Reduce the material below to its lines containing "bumpedRay".

(Raw data Opens)

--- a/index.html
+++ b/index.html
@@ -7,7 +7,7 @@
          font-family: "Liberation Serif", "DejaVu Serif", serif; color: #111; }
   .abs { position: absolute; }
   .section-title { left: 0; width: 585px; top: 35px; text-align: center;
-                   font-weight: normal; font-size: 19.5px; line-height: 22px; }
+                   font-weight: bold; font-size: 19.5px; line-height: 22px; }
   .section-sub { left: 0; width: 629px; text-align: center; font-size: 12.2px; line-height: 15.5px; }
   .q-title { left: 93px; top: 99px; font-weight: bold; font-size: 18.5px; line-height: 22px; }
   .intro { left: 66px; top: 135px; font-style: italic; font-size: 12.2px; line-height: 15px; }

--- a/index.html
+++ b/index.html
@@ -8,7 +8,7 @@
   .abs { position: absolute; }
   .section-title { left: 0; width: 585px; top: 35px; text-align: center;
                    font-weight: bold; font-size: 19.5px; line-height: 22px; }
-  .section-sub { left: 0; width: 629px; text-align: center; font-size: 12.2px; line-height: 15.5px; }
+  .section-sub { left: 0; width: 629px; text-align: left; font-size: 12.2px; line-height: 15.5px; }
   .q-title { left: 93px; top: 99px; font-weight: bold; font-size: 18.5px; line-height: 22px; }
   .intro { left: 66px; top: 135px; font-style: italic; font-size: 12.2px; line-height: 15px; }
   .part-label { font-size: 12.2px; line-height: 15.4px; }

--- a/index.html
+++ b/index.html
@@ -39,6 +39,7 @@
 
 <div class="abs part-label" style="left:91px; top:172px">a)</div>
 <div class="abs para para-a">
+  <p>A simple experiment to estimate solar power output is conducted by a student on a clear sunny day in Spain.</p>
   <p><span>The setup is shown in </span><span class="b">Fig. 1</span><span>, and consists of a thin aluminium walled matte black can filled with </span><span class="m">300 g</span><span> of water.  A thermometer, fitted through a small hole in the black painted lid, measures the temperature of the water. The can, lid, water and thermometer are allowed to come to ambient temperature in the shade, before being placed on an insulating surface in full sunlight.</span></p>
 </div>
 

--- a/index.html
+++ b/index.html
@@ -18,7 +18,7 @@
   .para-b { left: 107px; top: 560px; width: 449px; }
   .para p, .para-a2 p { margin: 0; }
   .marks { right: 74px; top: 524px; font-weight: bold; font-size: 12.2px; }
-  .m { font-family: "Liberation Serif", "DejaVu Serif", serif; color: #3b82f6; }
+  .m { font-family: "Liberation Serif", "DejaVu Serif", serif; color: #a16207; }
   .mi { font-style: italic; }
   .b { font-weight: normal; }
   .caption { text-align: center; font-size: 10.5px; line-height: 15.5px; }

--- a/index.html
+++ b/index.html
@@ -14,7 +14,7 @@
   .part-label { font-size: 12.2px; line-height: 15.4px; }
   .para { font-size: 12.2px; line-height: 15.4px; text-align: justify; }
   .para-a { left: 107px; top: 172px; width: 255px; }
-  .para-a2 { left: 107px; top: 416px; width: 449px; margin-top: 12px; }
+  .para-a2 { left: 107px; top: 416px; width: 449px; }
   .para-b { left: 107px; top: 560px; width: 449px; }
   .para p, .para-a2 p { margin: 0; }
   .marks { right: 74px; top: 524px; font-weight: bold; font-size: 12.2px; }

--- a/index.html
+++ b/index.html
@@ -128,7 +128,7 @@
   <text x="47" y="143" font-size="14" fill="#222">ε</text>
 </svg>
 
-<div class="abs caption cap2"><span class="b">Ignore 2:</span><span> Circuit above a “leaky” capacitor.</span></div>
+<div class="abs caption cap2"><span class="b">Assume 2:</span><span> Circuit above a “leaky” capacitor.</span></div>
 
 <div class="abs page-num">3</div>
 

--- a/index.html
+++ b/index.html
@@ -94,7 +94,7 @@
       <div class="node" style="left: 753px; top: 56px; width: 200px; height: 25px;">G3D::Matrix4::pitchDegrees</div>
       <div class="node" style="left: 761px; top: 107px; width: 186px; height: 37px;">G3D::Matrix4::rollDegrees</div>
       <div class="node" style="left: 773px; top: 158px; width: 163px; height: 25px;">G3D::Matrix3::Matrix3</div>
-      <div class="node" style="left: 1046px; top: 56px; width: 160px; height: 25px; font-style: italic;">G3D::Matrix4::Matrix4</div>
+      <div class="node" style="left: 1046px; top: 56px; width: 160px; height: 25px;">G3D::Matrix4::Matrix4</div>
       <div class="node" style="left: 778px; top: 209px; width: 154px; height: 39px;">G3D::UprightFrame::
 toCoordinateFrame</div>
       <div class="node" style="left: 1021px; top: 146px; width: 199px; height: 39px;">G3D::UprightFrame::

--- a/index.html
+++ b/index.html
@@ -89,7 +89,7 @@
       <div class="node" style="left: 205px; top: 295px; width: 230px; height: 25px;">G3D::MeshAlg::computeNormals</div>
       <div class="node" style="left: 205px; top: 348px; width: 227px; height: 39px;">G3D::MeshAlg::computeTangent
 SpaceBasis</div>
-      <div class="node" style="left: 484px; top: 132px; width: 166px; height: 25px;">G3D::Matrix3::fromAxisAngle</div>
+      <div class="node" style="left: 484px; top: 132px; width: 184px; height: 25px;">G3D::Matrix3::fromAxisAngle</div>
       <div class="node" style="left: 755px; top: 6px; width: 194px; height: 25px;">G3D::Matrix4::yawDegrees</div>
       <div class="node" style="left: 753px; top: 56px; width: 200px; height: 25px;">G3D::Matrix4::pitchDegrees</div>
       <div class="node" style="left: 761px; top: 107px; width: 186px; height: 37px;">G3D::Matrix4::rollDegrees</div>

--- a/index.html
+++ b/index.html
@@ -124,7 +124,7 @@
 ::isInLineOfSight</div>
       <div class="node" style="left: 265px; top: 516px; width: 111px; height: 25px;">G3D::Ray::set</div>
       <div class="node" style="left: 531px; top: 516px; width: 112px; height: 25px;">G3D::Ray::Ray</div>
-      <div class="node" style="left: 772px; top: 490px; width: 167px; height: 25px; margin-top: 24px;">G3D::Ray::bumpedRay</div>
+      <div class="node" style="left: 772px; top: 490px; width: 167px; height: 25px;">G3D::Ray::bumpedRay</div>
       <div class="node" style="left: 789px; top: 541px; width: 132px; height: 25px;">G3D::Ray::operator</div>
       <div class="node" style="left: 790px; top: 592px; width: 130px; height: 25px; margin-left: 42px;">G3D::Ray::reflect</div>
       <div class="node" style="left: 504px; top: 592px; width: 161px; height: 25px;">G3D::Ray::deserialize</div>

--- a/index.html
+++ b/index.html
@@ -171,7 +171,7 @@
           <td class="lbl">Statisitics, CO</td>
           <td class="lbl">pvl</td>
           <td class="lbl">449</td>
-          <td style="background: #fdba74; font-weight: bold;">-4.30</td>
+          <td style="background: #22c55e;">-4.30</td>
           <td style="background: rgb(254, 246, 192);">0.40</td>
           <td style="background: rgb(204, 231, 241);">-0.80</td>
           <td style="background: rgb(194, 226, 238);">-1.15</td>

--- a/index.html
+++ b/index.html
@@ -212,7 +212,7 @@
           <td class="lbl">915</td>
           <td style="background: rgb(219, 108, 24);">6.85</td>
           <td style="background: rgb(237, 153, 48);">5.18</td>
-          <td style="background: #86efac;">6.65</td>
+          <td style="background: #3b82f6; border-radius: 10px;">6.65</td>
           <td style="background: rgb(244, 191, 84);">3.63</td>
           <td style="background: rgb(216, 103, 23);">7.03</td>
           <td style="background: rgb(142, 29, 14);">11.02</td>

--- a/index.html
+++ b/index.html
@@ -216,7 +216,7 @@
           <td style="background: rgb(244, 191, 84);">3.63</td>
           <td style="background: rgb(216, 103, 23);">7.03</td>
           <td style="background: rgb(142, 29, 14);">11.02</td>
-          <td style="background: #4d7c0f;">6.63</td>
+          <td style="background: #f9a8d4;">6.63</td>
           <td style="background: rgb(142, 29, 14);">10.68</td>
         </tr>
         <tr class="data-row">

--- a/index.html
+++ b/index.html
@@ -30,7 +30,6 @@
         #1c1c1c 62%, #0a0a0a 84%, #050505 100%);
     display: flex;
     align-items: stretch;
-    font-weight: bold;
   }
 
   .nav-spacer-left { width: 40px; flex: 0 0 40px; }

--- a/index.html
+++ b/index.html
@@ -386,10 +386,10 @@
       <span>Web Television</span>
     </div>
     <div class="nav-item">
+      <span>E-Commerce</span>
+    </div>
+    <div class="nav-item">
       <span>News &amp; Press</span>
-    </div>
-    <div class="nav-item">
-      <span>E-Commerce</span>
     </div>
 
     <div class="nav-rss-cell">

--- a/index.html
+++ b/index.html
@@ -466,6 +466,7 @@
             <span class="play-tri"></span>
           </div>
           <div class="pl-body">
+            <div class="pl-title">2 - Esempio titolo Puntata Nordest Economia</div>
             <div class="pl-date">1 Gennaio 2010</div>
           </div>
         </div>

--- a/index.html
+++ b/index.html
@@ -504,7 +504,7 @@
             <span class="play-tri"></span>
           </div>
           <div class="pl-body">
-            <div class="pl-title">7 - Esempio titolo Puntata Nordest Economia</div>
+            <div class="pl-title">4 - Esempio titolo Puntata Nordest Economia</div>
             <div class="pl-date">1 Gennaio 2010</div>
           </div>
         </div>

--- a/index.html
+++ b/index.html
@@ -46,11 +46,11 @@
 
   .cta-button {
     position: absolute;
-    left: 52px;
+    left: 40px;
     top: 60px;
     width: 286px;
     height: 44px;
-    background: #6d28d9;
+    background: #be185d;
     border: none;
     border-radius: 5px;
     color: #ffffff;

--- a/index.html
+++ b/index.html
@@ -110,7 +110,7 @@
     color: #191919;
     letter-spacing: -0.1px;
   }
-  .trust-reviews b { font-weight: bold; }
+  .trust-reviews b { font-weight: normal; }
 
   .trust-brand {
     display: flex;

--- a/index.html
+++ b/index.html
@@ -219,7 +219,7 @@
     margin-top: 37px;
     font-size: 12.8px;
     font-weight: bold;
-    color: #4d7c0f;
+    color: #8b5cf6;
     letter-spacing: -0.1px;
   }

(Raw data Closes)

> _Response box_:
-      <div class="node" style="left: 772px; top: 490px; width: 167px; height: 25px; margin-top: 24px;">G3D::Ray::bumpedRay</div>
+      <div class="node" style="left: 772px; top: 490px; width: 167px; height: 25px;">G3D::Ray::bumpedRay</div>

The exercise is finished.